* Re: [v4 2/2] device-dax: "Hotremove" persistent memory that is used like normal RAM
2019-05-01 19:18 ` [v4 2/2] device-dax: "Hotremove" persistent memory that is used like normal RAM Pavel Tatashin
@ 2019-05-02 14:14 ` David Hildenbrand
2019-05-02 14:16 ` Pavel Tatashin
2019-05-02 15:54 ` Dan Williams
2019-05-02 17:34 ` Sasha Levin
2 siblings, 1 reply; 9+ messages in thread
From: David Hildenbrand @ 2019-05-02 14:14 UTC (permalink / raw)
To: Pavel Tatashin, jmorris, sashal, linux-kernel, linux-mm,
linux-nvdimm, akpm, mhocko, dave.hansen, dan.j.williams,
keith.busch, vishal.l.verma, dave.jiang, zwisler,
thomas.lendacky, ying.huang, fengguang.wu, bp, bhelgaas,
baiyaowei, tiwai, jglisse
On 01.05.19 21:18, Pavel Tatashin wrote:
> It is now allowed to use persistent memory like a regular RAM, but
> currently there is no way to remove this memory until machine is
> rebooted.
>
> This work expands the functionality to also allows hotremoving
> previously hotplugged persistent memory, and recover the device for use
> for other purposes.
>
> To hotremove persistent memory, the management software must first
> offline all memory blocks of dax region, and than unbind it from
> device-dax/kmem driver. So, operations should look like this:
>
> echo offline > echo offline > /sys/devices/system/memory/memoryN/state
> ...
> echo dax0.0 > /sys/bus/dax/drivers/kmem/unbind
>
> Note: if unbind is done without offlining memory beforehand, it won't be
> possible to do dax0.0 hotremove, and dax's memory is going to be part of
> System RAM until reboot.
>
> Signed-off-by: Pavel Tatashin <pasha.tatashin@soleen.com>
> ---
> drivers/dax/dax-private.h | 2 +
> drivers/dax/kmem.c | 99 +++++++++++++++++++++++++++++++++++++--
> 2 files changed, 97 insertions(+), 4 deletions(-)
>
> diff --git a/drivers/dax/dax-private.h b/drivers/dax/dax-private.h
> index a45612148ca0..999aaf3a29b3 100644
> --- a/drivers/dax/dax-private.h
> +++ b/drivers/dax/dax-private.h
> @@ -53,6 +53,7 @@ struct dax_region {
> * @pgmap - pgmap for memmap setup / lifetime (driver owned)

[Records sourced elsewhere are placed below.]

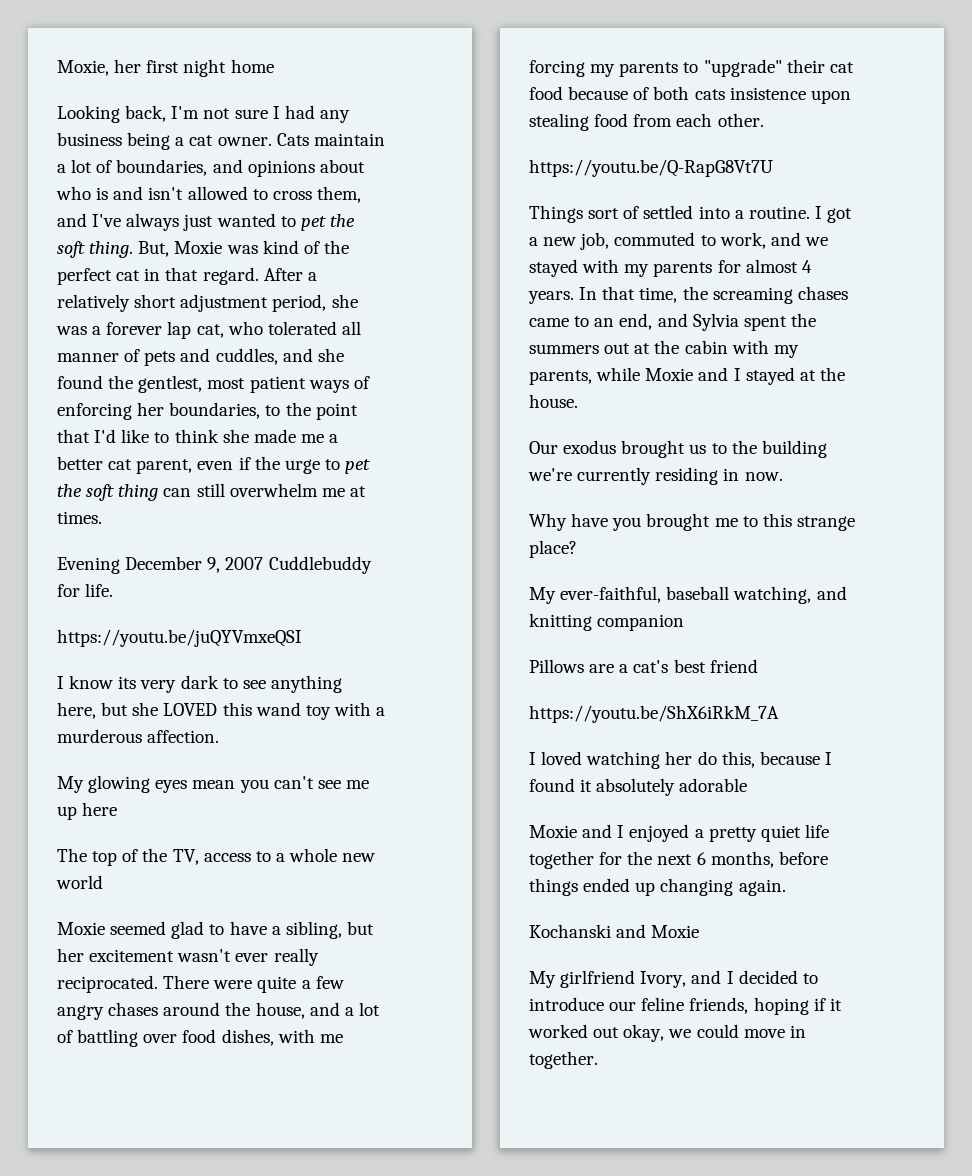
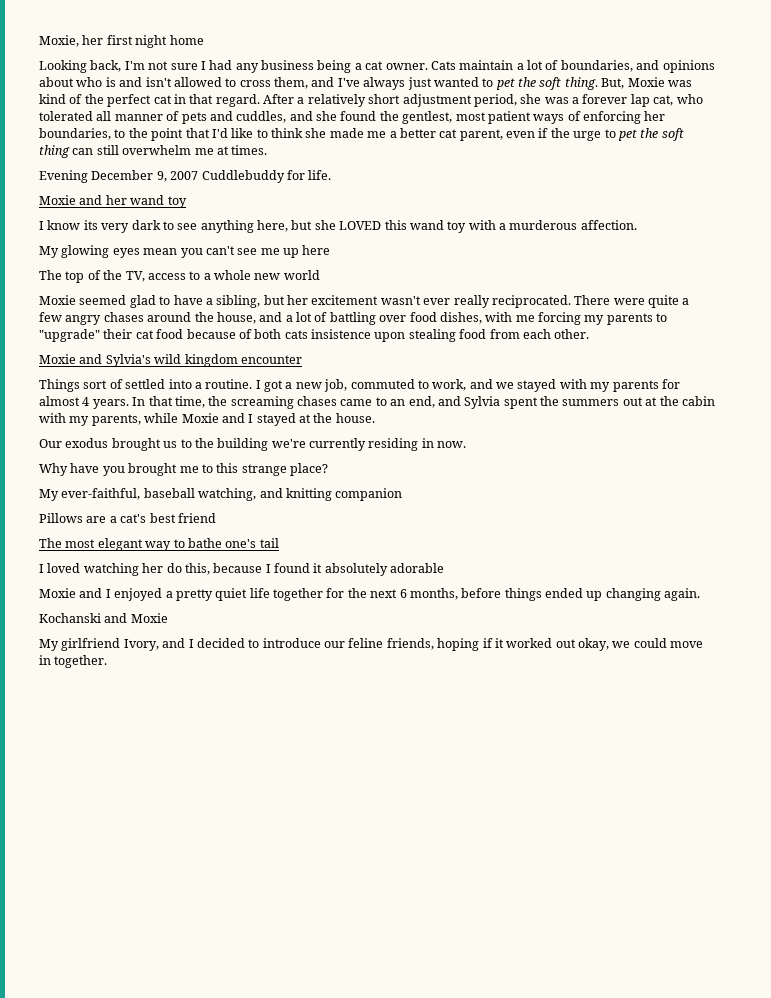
- https://youtu.be/juQYVmxeQSI
+ Moxie and her wand toy
- https://youtu.be/Q-RapG8Vt7U
+ Moxie and Sylvia's wild kingdom encounter
- https://youtu.be/ShX6iRkM_7A
+ The most elegant way to bathe one's tail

> * @ref: pgmap reference count (driver owned)
> * @cmp: @ref final put completion (driver owned)
> + * @dax_mem_res: physical address range of hotadded DAX memory
> */
> struct dev_dax {
> struct dax_region *region;
> @@ -62,6 +63,7 @@ struct dev_dax {
> struct dev_pagemap pgmap;
> struct percpu_ref ref;
> struct completion cmp;
> + struct resource *dax_kmem_res;
> };
>
> static inline struct dev_dax *to_dev_dax(struct device *dev)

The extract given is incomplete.